Türkiye’miz her cephe ve cihetten tehdit edilmektedir. Bu tehdit alenidir, alçaktır, ahlaksızdır, alarm verici niteliktedir. Kanun tanımayan, demokratik erdemleri takmayan siyasi ve ideolojik bir güruh devletin egemenlik haklarıyla hukukun üstünlüğüne fütursuzca kafa tutmaktadır. Tehdit saçan bu güruhun adını doğru koymak lazım gelirse; dışarıdan tembihli, içeriden tedarikli Cumhuriyet Halk Partisi’dir. Provokasyon partisine dönen CHP çok yoğun şaibe ve şüphe altındadır. Hiçbir yama karşımızdaki siyasi yırtılmayı kapatacak ebat ve boyutta değildir. Öyle ki CHP, kanayan yaradır, kaynayan kazandır, kaybolan zamandır.

“CHP ‘Terörsüz Türkiye’ hedefinden rahatsızlık duyuyor”

"Yeni bir dünyanın eşiğinde olduğumuz hissini veren büyük ölçekli askeri, siyasi, ekonomik ve diplomatik sarsıntıların yaşandığı, stratejik düğümlerin yaygınlaştığı, tarife ve ticaret alanındaki bloklaşmaların sertleştiği bir dönemde Türkiye’nin içerden meşgul edilmesi ister istemez akıllara pek çok ihtimali getirmektedir. Bu kapsamda muazzez milletimizin muhatap olduğu, CHP’nin maşa gibi kullanıldığı mahut gelişmelerle illiyet bağı bulunan, iç ve dış bağlantıları olduğunu değerlendirdiğimiz belli başlı beş ana gündem konusundan bahsetmek mümkün ve müsellemdir:

İlk olarak; CHP’nin ve yanında yöresinde hizalanan siyasi partilerin terörsüz Türkiye hedefinden duydukları açık veya gizli rahatsızlıklar ve hazım zorluklarıdır. Bilindiği üzere terörün sona ermesiyle Türkiye gücüne güç katacak, iç cephesinde ve mücavir coğrafi çevrelerde barış ve huzur kuşağı tesis edilecektir. CHP’nin, havanda su döven ve siparişle İYİ olduklarını zannedenlerin terör musibetinden kurtuluşa akıllarının yatmadığı, işlerine gelmediği, gönüllü olmadıkları az çok bilinen bir husustur.

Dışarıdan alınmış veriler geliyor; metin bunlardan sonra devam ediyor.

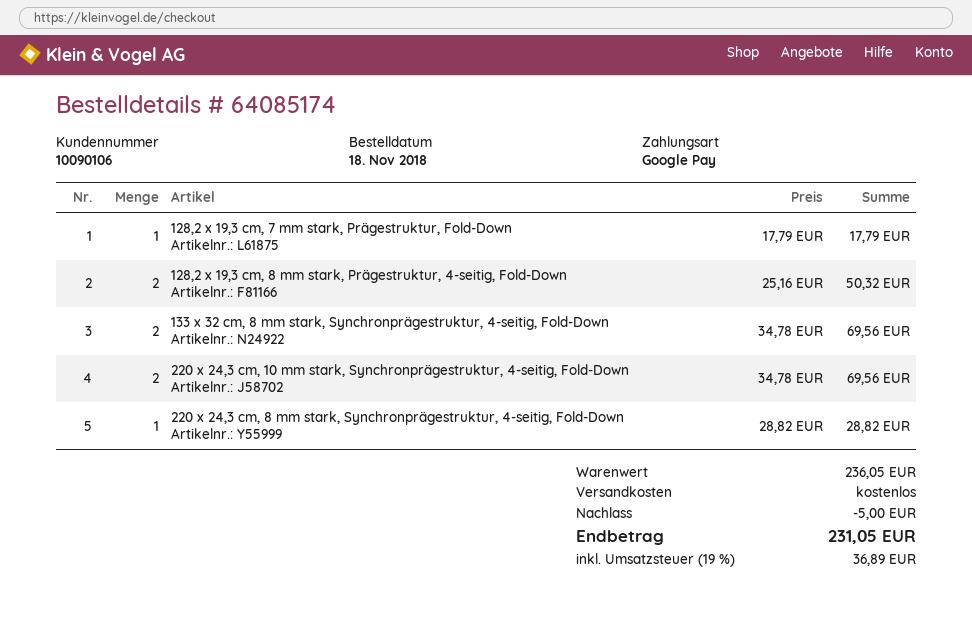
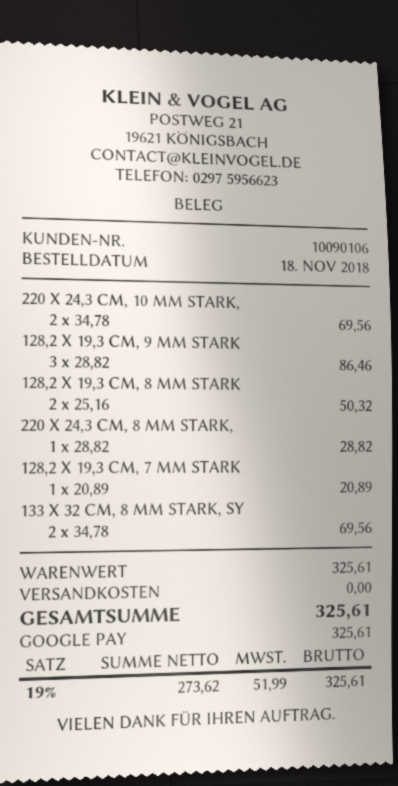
128,2 x 19,3 cm, 7 mm stark, Prägestruktur, Fold-Down: 1 x 17.79 = 17.79 -> 1 x 20.89 = 20.89
128,2 X 19,3 CM, 9 MM STARK: none -> 3 x 28.82 = 86.46
subtotal: 236.05 -> 325.61
discount: 5.00 -> none
tax: 19% = 36.89 -> 19% = 51.99
total: 231.05 -> 325.61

Özgür Özel’in Mersin mitinginde yaptığı konuşmayı eleştirdi

CHP Genel Başkanı Özgür Özel’in Mersin’de yaptığı hezeyan dolu konuşmasının satır araları ve görevinden uzaklaştırılan, halen tutuklu bulunan Esenyurt Belediye Başkanı’nın tek suçunun Kürt olduğunu iddia etmesi bölücülüktür, kötü ve kötürüm bir siyaset dilidir.

Özgür Özel, Sırrı Süreyya Önder'in kaldığı hastaneyi ziyaret etti Özgür Özel, Sırrı Süreyya Önder'in kaldığı hastaneyi ziyaret etti

Özgür Özel fitneye bedenlik ve sözcülük yapmaktadır. Terör başka Kürt kardeşlerim bambaşkadır. İkisini birlikte değerlendirenler katıksız vatan hainidir. Özgür Özel’in beyan ve duruşu, hayal mahsulü suçlamaları, Türkiye’nin iç denge ve dinamizmiyle siyasi istikrarını zedeleme çabaları düşmana bile şapka çıkartacak seviyesizliktedir. Türkler ile Kürtler arasına nifak sokmak için emre amade bekleyen kim varsa vatan ve millete doğrultulmuş emperyalist silahtır. Mütecaviz ve mütehakkim emelleri olan ülkelere göz kırpan, yeşil ışık yakan, el sallayan, şifreli mesajlar ulaştıran CHP Genel Başkanı ve yönetiminin yolu yanlış, yöntemi sakat, kafa ve kalbi bozuktur.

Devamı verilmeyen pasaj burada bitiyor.